Only the lines that include "cursor" should be copied from the data below.
*** Opening of SOURCE DATA ***
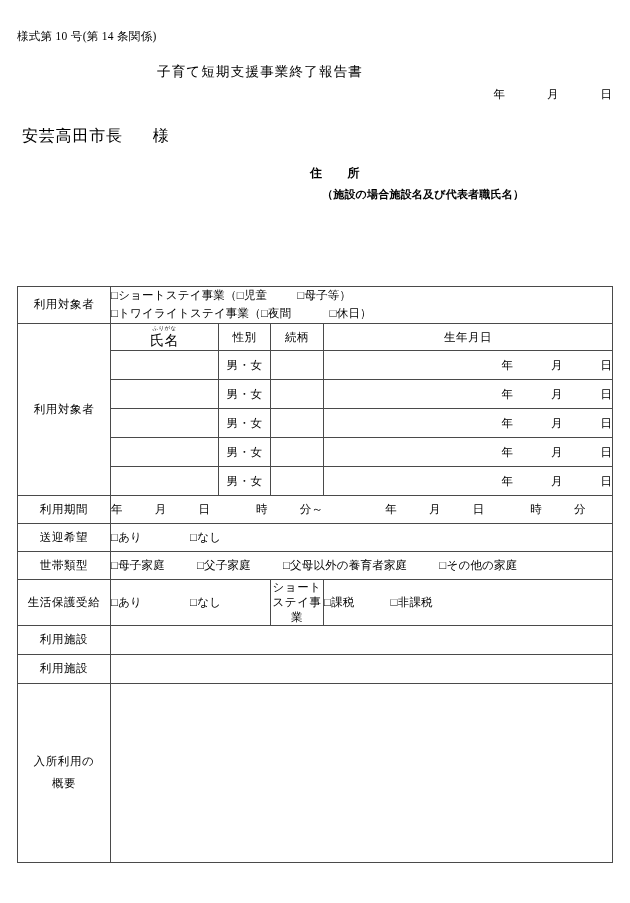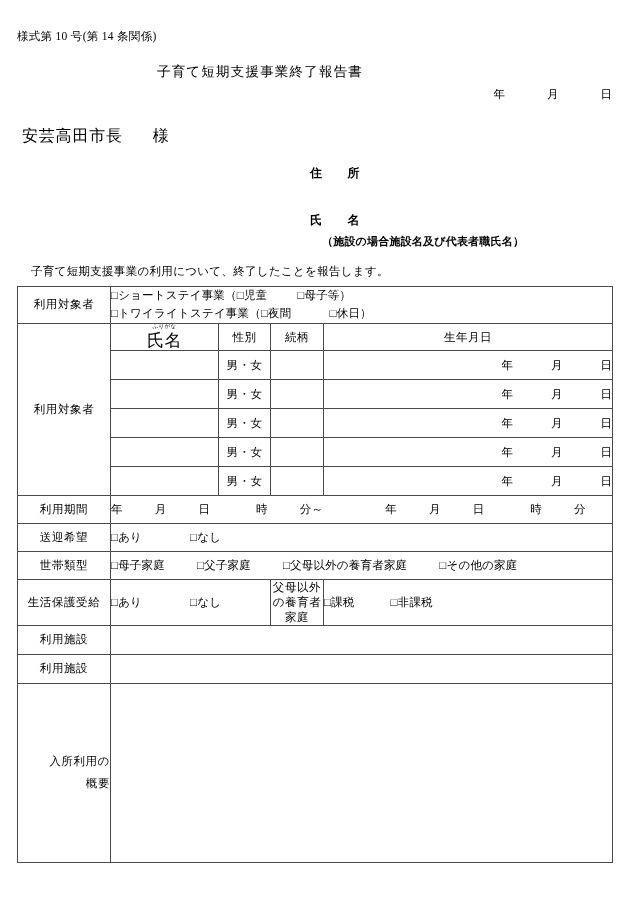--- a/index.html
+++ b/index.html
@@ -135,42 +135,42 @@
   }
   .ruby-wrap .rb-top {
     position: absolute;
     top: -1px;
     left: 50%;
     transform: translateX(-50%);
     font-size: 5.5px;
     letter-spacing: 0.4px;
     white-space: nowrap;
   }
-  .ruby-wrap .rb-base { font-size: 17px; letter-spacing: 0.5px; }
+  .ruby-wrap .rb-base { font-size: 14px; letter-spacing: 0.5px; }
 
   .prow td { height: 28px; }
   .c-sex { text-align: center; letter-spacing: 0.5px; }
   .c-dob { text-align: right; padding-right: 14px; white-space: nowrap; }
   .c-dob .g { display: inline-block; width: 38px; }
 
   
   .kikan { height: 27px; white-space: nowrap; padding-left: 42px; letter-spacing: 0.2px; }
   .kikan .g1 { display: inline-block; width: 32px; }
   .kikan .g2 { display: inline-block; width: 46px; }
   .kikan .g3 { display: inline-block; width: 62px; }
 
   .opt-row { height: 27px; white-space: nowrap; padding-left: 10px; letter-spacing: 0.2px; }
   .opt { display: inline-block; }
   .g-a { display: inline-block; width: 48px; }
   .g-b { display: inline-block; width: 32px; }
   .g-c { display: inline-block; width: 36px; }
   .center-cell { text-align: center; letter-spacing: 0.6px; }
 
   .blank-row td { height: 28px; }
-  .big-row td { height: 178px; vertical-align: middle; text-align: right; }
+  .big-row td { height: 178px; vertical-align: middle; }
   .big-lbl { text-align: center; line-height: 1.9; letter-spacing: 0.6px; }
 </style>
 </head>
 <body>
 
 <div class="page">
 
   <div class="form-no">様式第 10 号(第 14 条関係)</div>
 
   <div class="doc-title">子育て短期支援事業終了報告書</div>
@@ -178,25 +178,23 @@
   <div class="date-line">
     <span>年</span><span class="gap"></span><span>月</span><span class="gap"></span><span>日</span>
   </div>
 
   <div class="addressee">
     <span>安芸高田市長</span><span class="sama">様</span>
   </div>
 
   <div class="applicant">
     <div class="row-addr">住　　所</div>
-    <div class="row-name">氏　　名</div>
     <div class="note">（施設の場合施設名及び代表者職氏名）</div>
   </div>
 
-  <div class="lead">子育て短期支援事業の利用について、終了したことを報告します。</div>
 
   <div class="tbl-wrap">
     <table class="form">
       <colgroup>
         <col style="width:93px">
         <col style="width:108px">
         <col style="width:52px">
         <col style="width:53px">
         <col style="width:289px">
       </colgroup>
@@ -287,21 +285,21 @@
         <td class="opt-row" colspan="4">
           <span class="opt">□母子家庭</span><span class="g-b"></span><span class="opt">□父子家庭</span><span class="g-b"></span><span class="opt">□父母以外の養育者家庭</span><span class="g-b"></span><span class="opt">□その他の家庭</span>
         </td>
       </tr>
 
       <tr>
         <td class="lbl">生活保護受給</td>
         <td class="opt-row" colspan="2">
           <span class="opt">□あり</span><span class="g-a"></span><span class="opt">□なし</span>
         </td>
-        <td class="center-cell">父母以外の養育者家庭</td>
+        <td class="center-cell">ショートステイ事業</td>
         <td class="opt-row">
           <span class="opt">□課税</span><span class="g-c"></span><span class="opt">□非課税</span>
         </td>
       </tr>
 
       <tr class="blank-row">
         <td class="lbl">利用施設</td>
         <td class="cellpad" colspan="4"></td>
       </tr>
*** Close of SOURCE DATA ***
*** Opening of SOURCE DATA ***
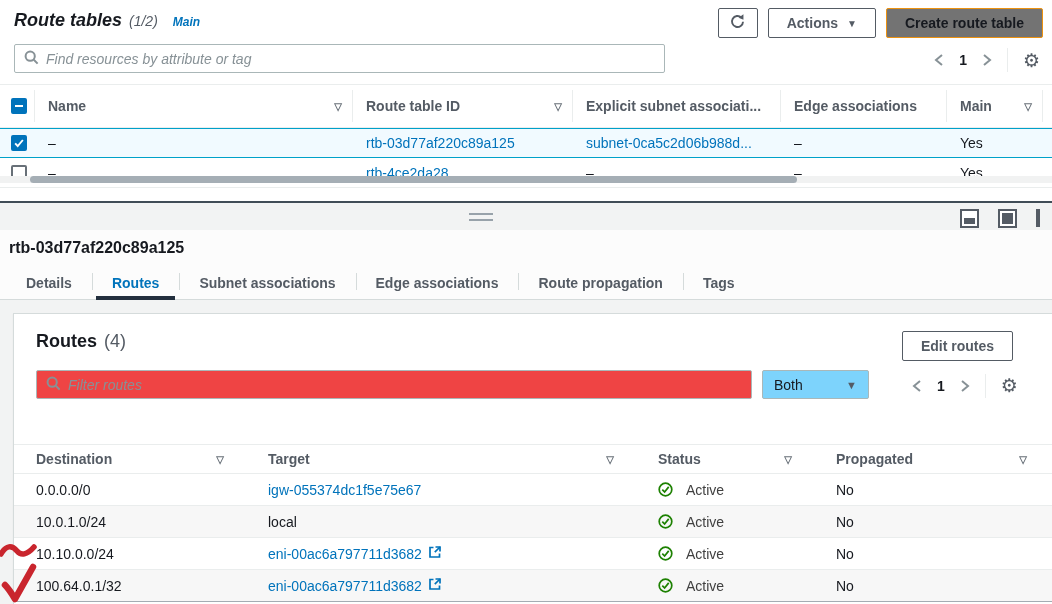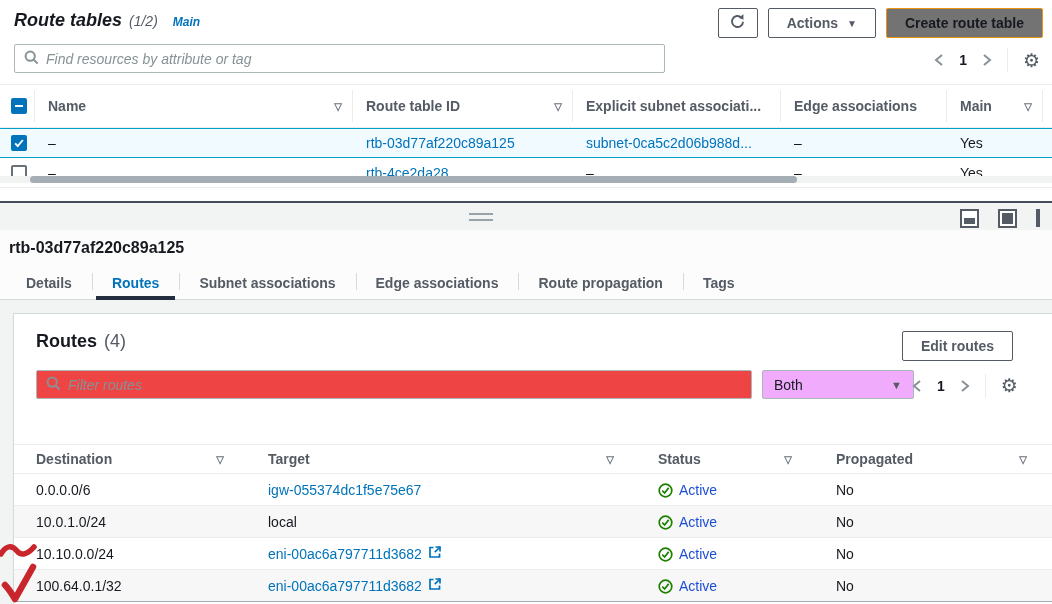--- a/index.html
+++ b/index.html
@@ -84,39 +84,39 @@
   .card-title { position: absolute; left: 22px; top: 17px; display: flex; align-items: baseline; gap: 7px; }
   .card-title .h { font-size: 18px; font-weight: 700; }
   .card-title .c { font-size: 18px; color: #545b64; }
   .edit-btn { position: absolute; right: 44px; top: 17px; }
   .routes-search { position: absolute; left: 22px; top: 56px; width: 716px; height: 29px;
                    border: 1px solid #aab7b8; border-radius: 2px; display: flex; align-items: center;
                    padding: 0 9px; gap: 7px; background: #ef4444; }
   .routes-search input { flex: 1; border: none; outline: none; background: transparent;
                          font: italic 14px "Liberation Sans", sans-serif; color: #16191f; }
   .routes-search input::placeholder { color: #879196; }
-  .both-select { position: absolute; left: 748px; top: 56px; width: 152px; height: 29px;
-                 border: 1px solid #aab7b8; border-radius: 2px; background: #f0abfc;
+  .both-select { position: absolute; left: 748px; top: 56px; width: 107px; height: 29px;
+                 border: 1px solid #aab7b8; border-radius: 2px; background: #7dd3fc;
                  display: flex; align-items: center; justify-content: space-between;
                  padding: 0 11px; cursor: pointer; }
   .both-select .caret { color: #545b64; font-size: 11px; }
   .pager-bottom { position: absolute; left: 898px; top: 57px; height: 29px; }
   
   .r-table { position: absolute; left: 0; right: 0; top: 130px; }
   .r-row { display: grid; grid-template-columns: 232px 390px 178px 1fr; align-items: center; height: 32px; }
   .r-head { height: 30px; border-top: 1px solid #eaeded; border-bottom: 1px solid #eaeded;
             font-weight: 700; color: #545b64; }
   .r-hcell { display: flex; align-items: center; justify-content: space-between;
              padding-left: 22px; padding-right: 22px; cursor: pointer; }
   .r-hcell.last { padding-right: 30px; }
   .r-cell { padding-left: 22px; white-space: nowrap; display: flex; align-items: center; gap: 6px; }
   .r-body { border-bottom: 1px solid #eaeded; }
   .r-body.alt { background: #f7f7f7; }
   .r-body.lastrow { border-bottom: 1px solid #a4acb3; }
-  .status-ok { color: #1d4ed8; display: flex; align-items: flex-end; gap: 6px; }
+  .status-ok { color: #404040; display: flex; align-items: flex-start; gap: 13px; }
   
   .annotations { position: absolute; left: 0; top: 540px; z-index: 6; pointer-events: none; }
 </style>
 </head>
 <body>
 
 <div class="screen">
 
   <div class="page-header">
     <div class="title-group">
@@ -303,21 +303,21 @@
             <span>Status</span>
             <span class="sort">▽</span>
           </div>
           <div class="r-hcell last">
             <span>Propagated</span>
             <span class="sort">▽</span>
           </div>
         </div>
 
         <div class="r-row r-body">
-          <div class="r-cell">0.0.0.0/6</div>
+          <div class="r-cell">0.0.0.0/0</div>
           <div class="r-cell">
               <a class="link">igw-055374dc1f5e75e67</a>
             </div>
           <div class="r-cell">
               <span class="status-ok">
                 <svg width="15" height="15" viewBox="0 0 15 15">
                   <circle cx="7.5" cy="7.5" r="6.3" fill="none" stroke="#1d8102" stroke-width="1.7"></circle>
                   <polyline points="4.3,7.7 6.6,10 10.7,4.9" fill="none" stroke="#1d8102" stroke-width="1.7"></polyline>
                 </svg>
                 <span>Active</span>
*** Close of SOURCE DATA ***
* YOUR SOLUTION *
                  padding: 0 11px; cursor: pointer; }
              padding-left: 22px; padding-right: 22px; cursor: pointer; }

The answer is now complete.